- [Your task]: Please transcribe the data below in full. Omit any picture you find in it.

- [Exercise data]:
*** Block opens ***

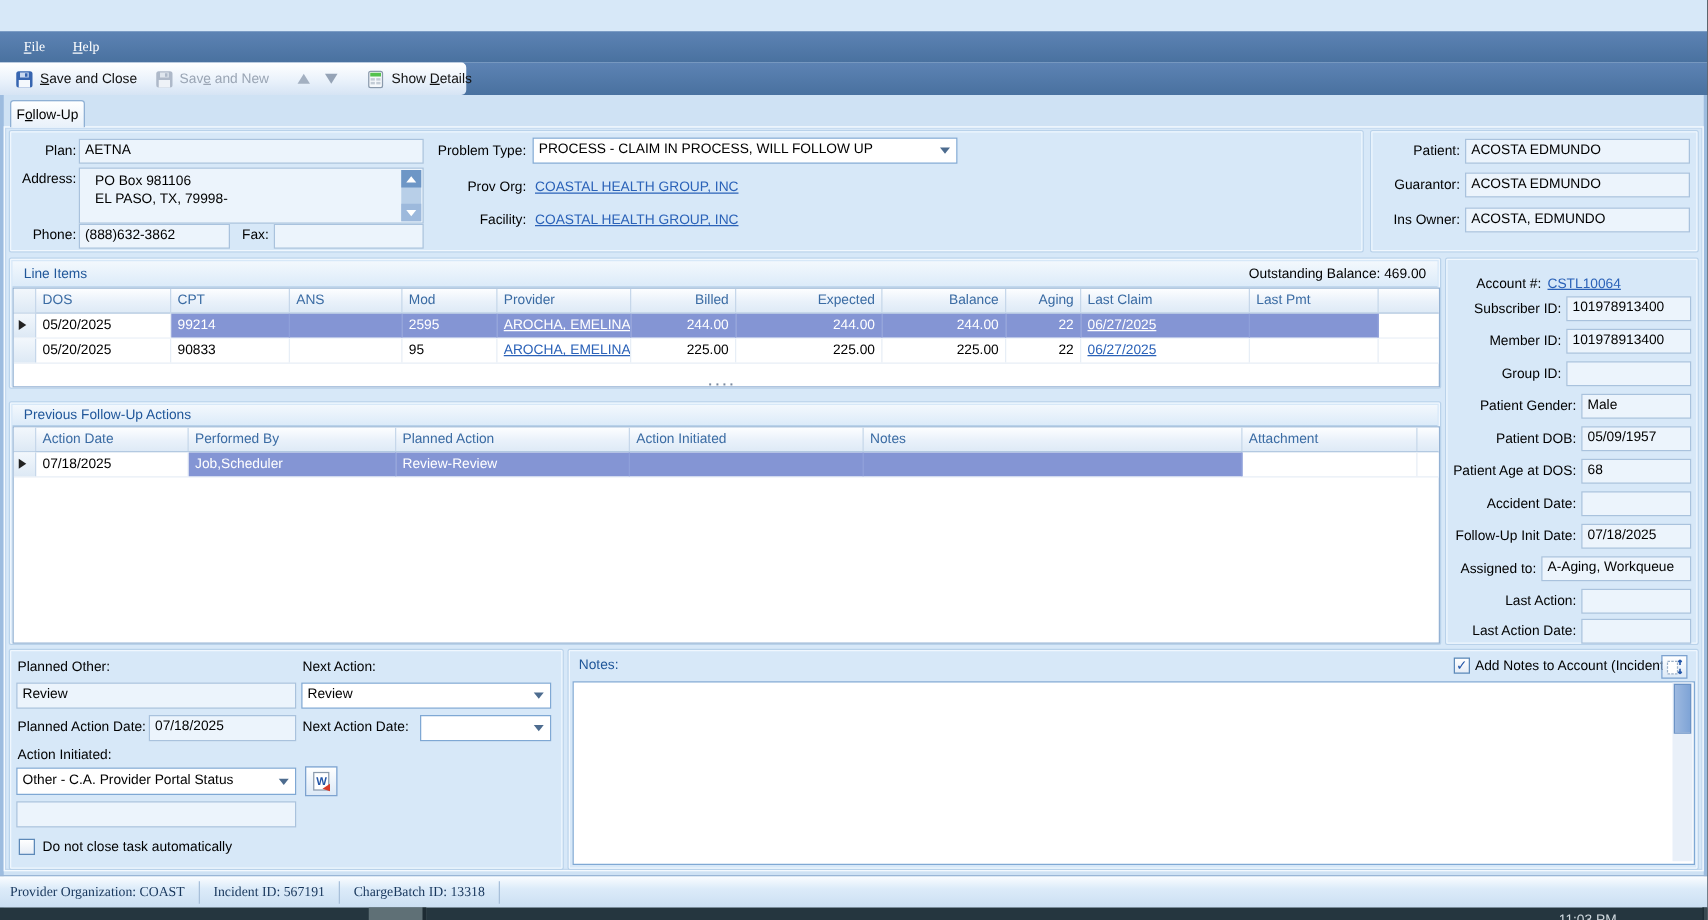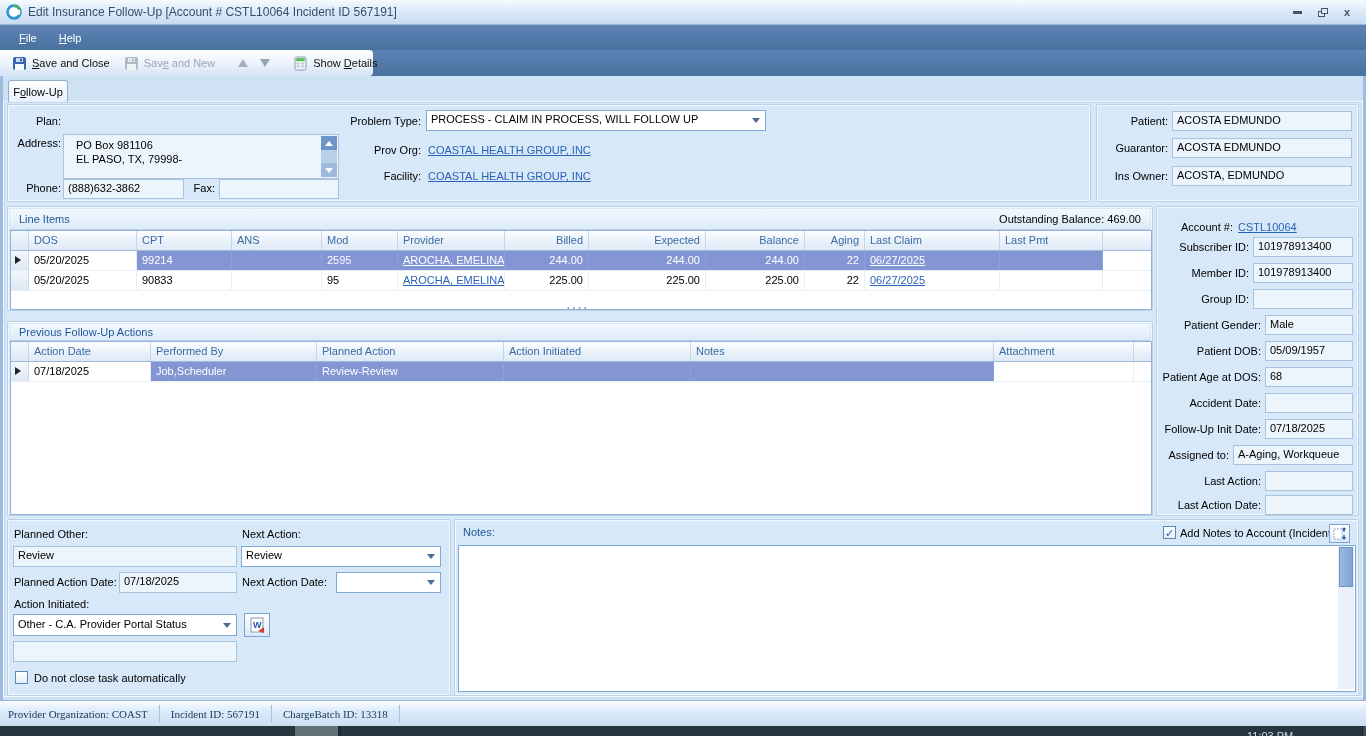--- a/index.html
+++ b/index.html
@@ -110,22 +110,6 @@
 
 <div id="window">
 
-  <div class="titlebar">
-    <svg class="appicon" viewBox="0 0 16 16">
-      <circle cx="8" cy="8" r="7" fill="#ffffff" stroke="#2e86b8" stroke-width="1.4"></circle>
-      <path d="M13 5 A6 6 0 1 0 13 11" fill="none" stroke="#2e9bd6" stroke-width="2.2"></path>
-      <path d="M8 2 A6 6 0 0 1 13.5 6" fill="none" stroke="#57b847" stroke-width="2.2"></path>
-    </svg>
-    <span class="title-text">Edit Insurance Follow-Up [Account # CSTL10064 Incident ID 567191]</span>
-    <div class="win-controls">
-      <span class="g-min"></span>
-      <span class="g-restore">
-          <i class="b"></i>
-          <i class="t"></i>
-        </span>
-      <span class="g-close"></span>
-    </div>
-  </div>
 
   <div class="menubar">
     <span class="menu-item"><span class="mn">F</span><span>ile</span></span>

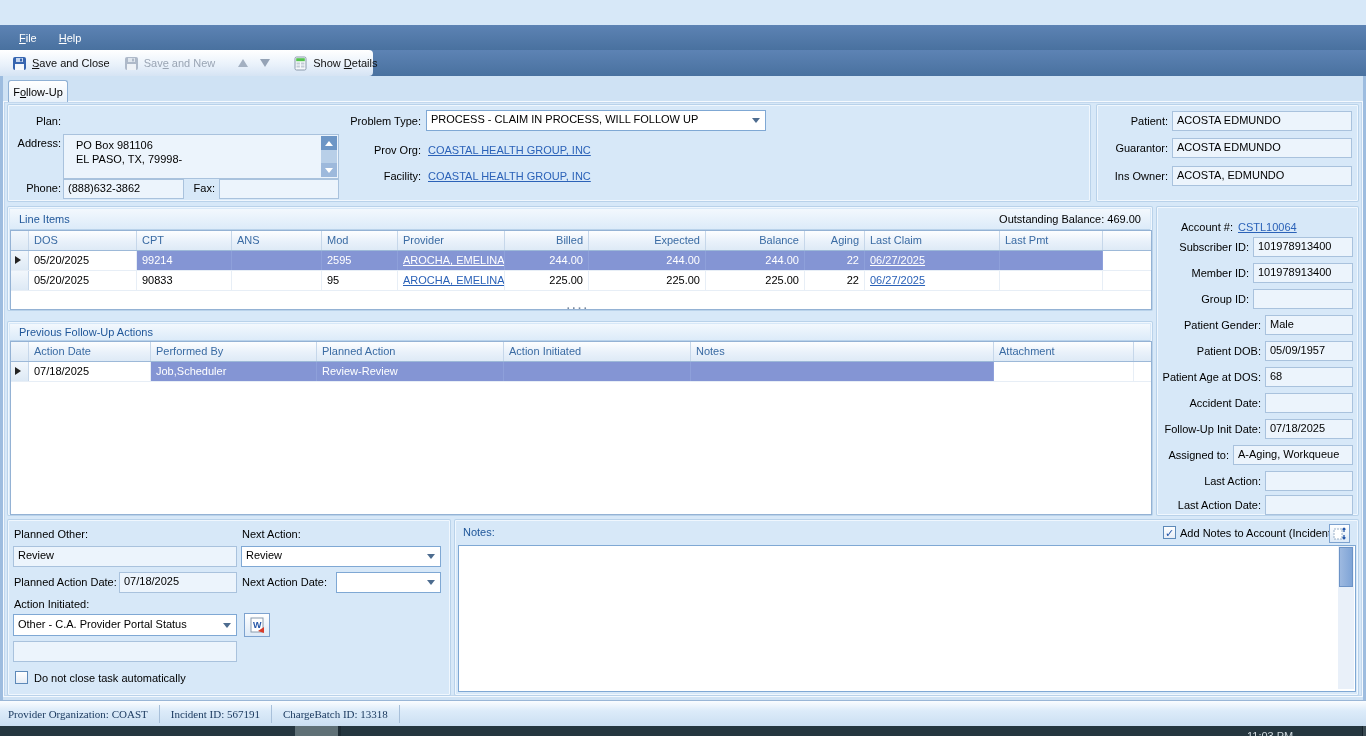--- a/index.html
+++ b/index.html
@@ -24,7 +24,7 @@
   
   .menubar { position:absolute; left:0; top:25px; width:1366px; height:25px;
     background:linear-gradient(#5d83b4,#49719f); display:flex; align-items:center; padding-left:8px; color:#fff; }
-  .menu-item { padding:4px 11px; }
+  .menu-item { padding:4px 11px;font-family:Liberation Serif, serif; }
   .mn { text-decoration:underline; }
   .toolbar { position:absolute; left:0; top:50px; width:1366px; height:26px;
     background:linear-gradient(#5d83b4,#49719f); }

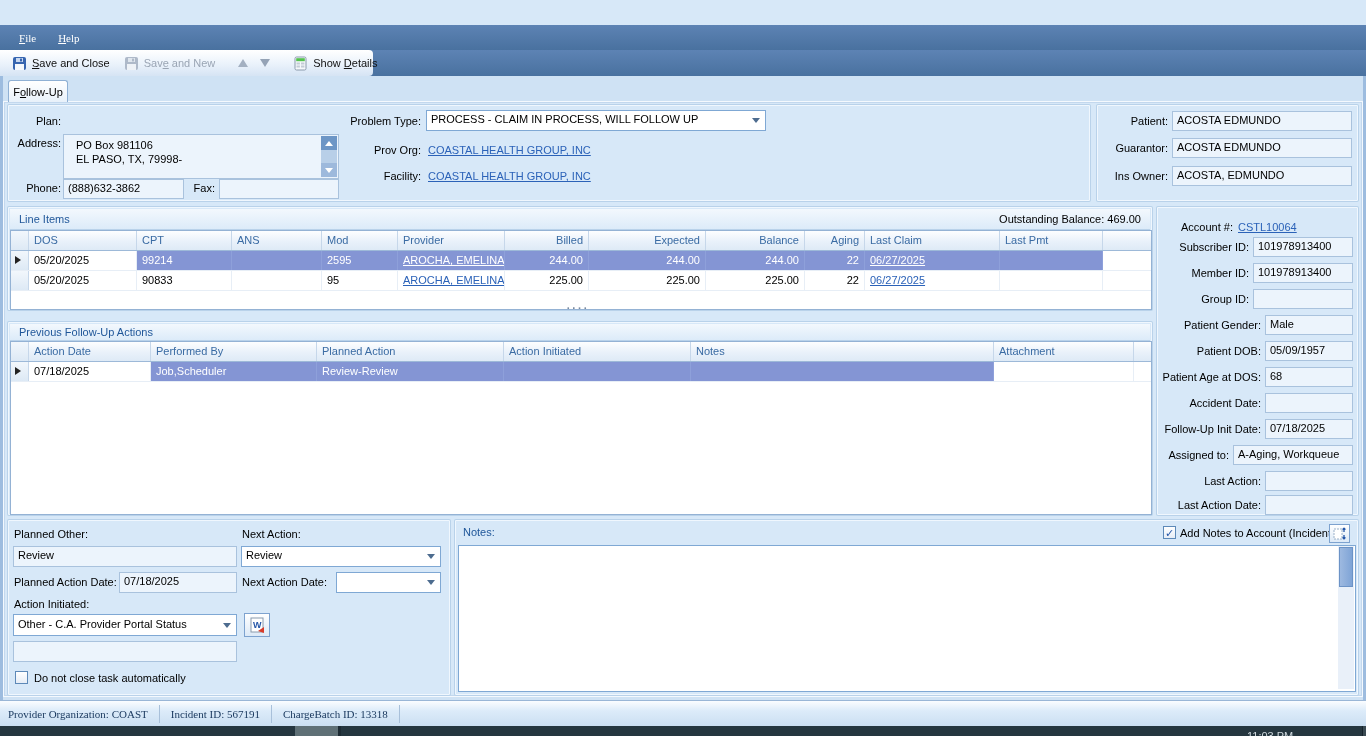--- a/index.html
+++ b/index.html
@@ -164,6 +164,7 @@
 
   <div class="gbox" style="left:8px;top:105px;width:1082px;height:96px">
     <span class="lb" style="left:2px;top:9px;width:50px">Plan:</span>
+    <div class="fld" style="left:54px;top:5px;width:276px">AETNA</div>
 
     <span class="lb" style="left:332px;top:9px;width:80px">Problem Type:</span>
     <div class="fld white" style="left:417px;top:4px;width:340px;height:21px;padding-right:16px">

*** Block closes ***

- [Response to this exercise]:
--- a/index.html
+++ b/index.html
@@ -110,22 +110,6 @@
 
 <div id="window">
 
-  <div class="titlebar">
-    <svg class="appicon" viewBox="0 0 16 16">
-      <circle cx="8" cy="8" r="7" fill="#ffffff" stroke="#2e86b8" stroke-width="1.4"></circle>
-      <path d="M13 5 A6 6 0 1 0 13 11" fill="none" stroke="#2e9bd6" stroke-width="2.2"></path>
-      <path d="M8 2 A6 6 0 0 1 13.5 6" fill="none" stroke="#57b847" stroke-width="2.2"></path>
-    </svg>
-    <span class="title-text">Edit Insurance Follow-Up [Account # CSTL10064 Incident ID 567191]</span>
-    <div class="win-controls">
-      <span class="g-min"></span>
-      <span class="g-restore">
-          <i class="b"></i>
-          <i class="t"></i>
-        </span>
-      <span class="g-close"></span>
-    </div>
-  </div>
 
   <div class="menubar">
     <span class="menu-item"><span class="mn">F</span><span>ile</span></span>

--- a/index.html
+++ b/index.html
@@ -24,7 +24,7 @@
   
   .menubar { position:absolute; left:0; top:25px; width:1366px; height:25px;
     background:linear-gradient(#5d83b4,#49719f); display:flex; align-items:center; padding-left:8px; color:#fff; }
-  .menu-item { padding:4px 11px; }
+  .menu-item { padding:4px 11px;font-family:Liberation Serif, serif; }
   .mn { text-decoration:underline; }
   .toolbar { position:absolute; left:0; top:50px; width:1366px; height:26px;
     background:linear-gradient(#5d83b4,#49719f); }

--- a/index.html
+++ b/index.html
@@ -164,6 +164,7 @@
 
   <div class="gbox" style="left:8px;top:105px;width:1082px;height:96px">
     <span class="lb" style="left:2px;top:9px;width:50px">Plan:</span>
+    <div class="fld" style="left:54px;top:5px;width:276px">AETNA</div>
 
     <span class="lb" style="left:332px;top:9px;width:80px">Problem Type:</span>
     <div class="fld white" style="left:417px;top:4px;width:340px;height:21px;padding-right:16px">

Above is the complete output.